The RRSP proceeds of a deceased individual can also be rolled over to the Registered Disability Savings Plan of the deceased individual’s child or grandchild, whose dependency stems from physical or mental impairment.

Naming a charity as a beneficiary is another option. Although the value of the RRSP will be included in the final tax return, the income tax will be practically eliminated by a tax credit; thus, a charitable designation of the retirement funds is tax-neutral.

Registered Retirement Income Funds (RRIFs) are similar to RRSPs. Looking from another perspective, both are two parts of the process of, first, saving and growing the assets in the plan, and then using them as the income fund when the owner no longer works.

An important feature in both RRSPs and RRIFs is the fact that they can grow tax-free and only the withdrawn amounts are taxable. It is worth remembering that RRSPs have to be converted to RRIFs by the end of the year the owner turns 71.

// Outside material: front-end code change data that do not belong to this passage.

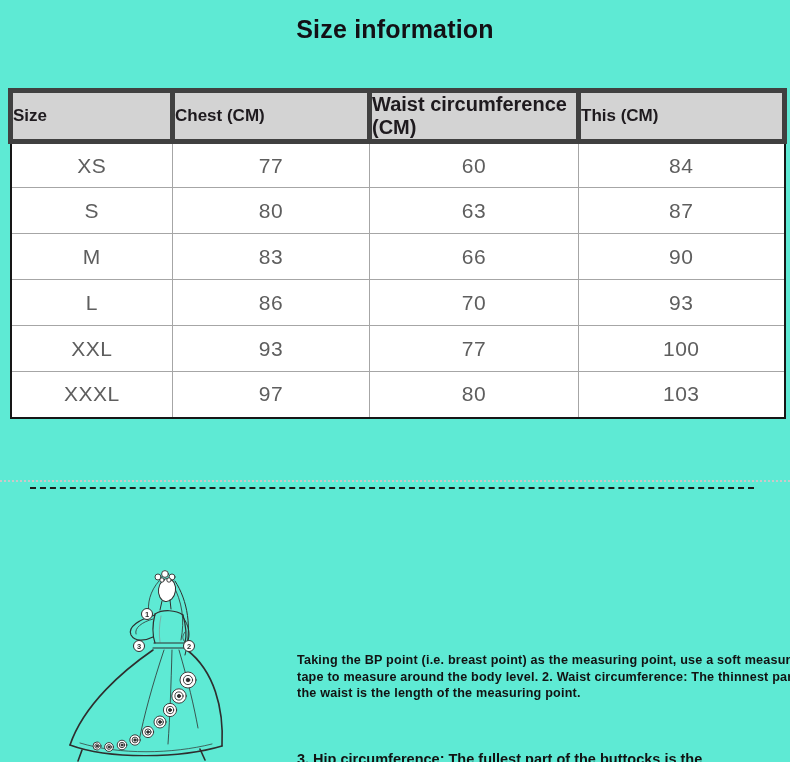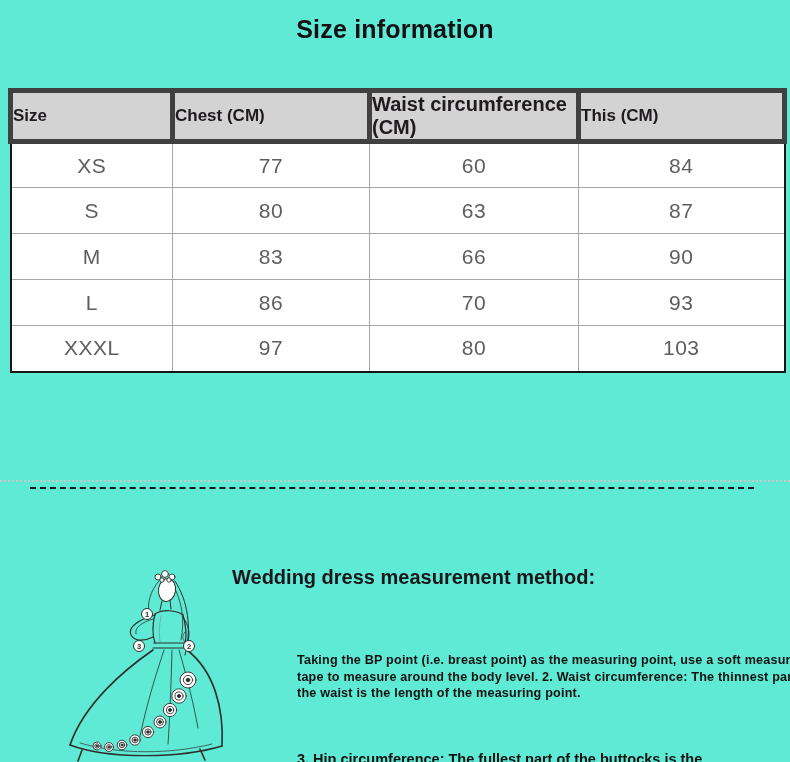--- a/index.html
+++ b/index.html
@@ -105,33 +105,38 @@
           <td>66</td>
           <td>90</td>
         </tr>
         <tr>
           <td>L</td>
           <td>86</td>
           <td>70</td>
           <td>93</td>
         </tr>
         <tr>
+          <td>XXL</td>
+          <td>93</td>
+          <td>77</td>
+          <td>100</td>
+        </tr>
+        <tr>
           <td>XXXL</td>
           <td>97</td>
           <td>80</td>
           <td>103</td>
         </tr>
       </tbody>
   </table>
 
   <div class="sep-dotted"></div>
   <div class="sep-dashed"></div>
 
 
-  <div class="mm-heading">Wedding dress measurement method:</div>
   <div class="mm-p2">Taking the BP point (i.e. breast point) as the measuring point, use a soft measuring tape to measure around the body level. 2. Waist circumference: The thinnest part of the waist is the length of the measuring point.</div>
   <div class="mm-p3">3. Hip circumference: The fullest part of the buttocks is the length of the measuring point.</div>
 
   <div class="dress">
     <svg viewBox="0 0 190 206" fill="none" xmlns="http://www.w3.org/2000/svg">
       <g stroke="#2e2e2e" stroke-width="1.2" fill="none" stroke-linecap="round">
 
         <path d="M123,25 C136,45 140,72 133,99" stroke-width="1"></path>
         <path d="M121,29 C130,45 133,64 129,84" stroke-width="0.8"></path>
         <path d="M107,25 C98,35 95,48 97,58" stroke-width="0.8"></path>

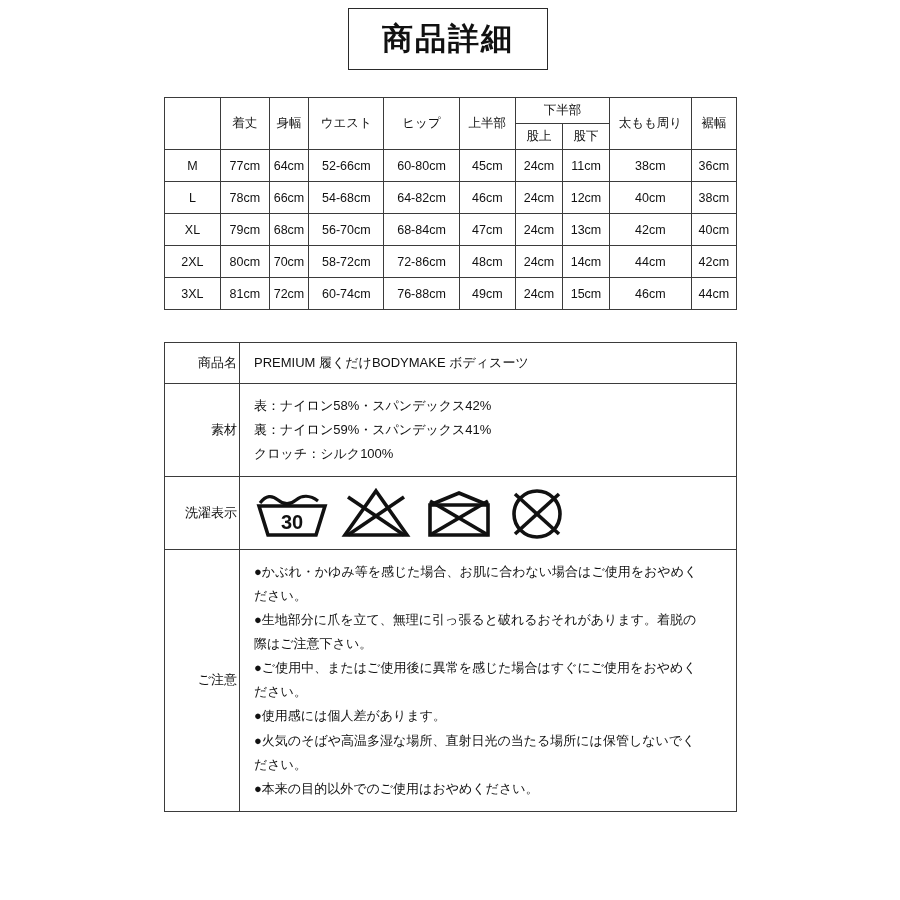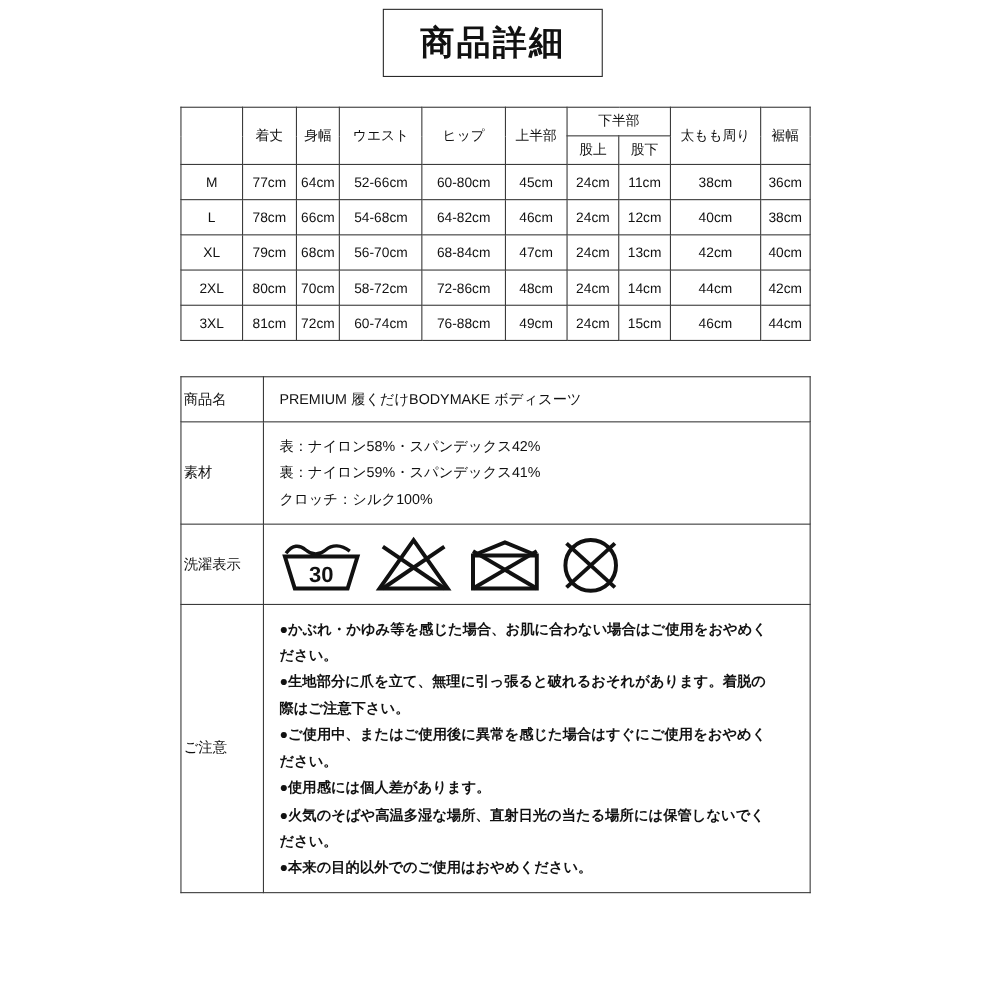--- a/index.html
+++ b/index.html
@@ -69,32 +69,32 @@
     border-collapse: collapse;
     font-size: 13px;
   }
   .detail-table td {
     border: 1px solid #3b3b3b;
     vertical-align: middle;
     color: #111;
   }
   .detail-table td.label {
     width: 75px;
-    text-align: left;
+    text-align: right;
     font-size: 13px;
     padding: 6px 2px;
   }
   .detail-table td.value {
     padding: 10px 14px;
     line-height: 1.85;
     font-size: 13px;
   }
   .detail-table td.value.single { padding: 8px 14px; margin-top: 41px; }
   .value .line { display: block; white-space: pre; }
-  .notes .line { display: block; font-weight: bold; }
+  .notes .line { display: block; }
 
   
   .wash-row td.value { padding: 8px 10px; }
   .wash-icons {
     display: flex;
     align-items: flex-start;
     gap: 13px;
     padding-left: 6px;
   }
   .wash-icons svg { display: block; }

The tax-conscious options when it comes to naming the beneficiaries of the RRIFs are the same as with the RRSPs. The almost purely nomenclatural difference between the rollover of the RRSPs and the naming of the successor annuitant, known also as successor holder of the RRIFs, is important because when the spouse or common-law partner is designated as such, then the account will stay open with a spouse as the new owner and there will be no need to collapse the deceased person’s RRIF, to sell the assets and roll over the proceeds to the beneficiary’s account and that means saved time on paperwork and formalities.

Make sure that the assets will be transferred directly to the beneficiaries and not through the estate; otherwise, the value of the RRSPs or RRIFs will have to be added to the value of the estate, increasing the estate administration tax (formerly probate), and to the final tax return, generating another tax liability.

If it is possible, avoid naming non-dependent adult children as beneficiaries. If you have no spouse or common-law partner and no dependent children or grandchildren, consider benefiting a charity.  Taking into account the fact such a donation is tax neutral, the benefit to a charitable cause will be much larger than the net amount available to an adult non-dependent beneficiary after the payment of the income tax, whether by them or by the estate.

(Okonski is manager of Planned Giving and Personal Gifts at the Archdiocese of Toronto.)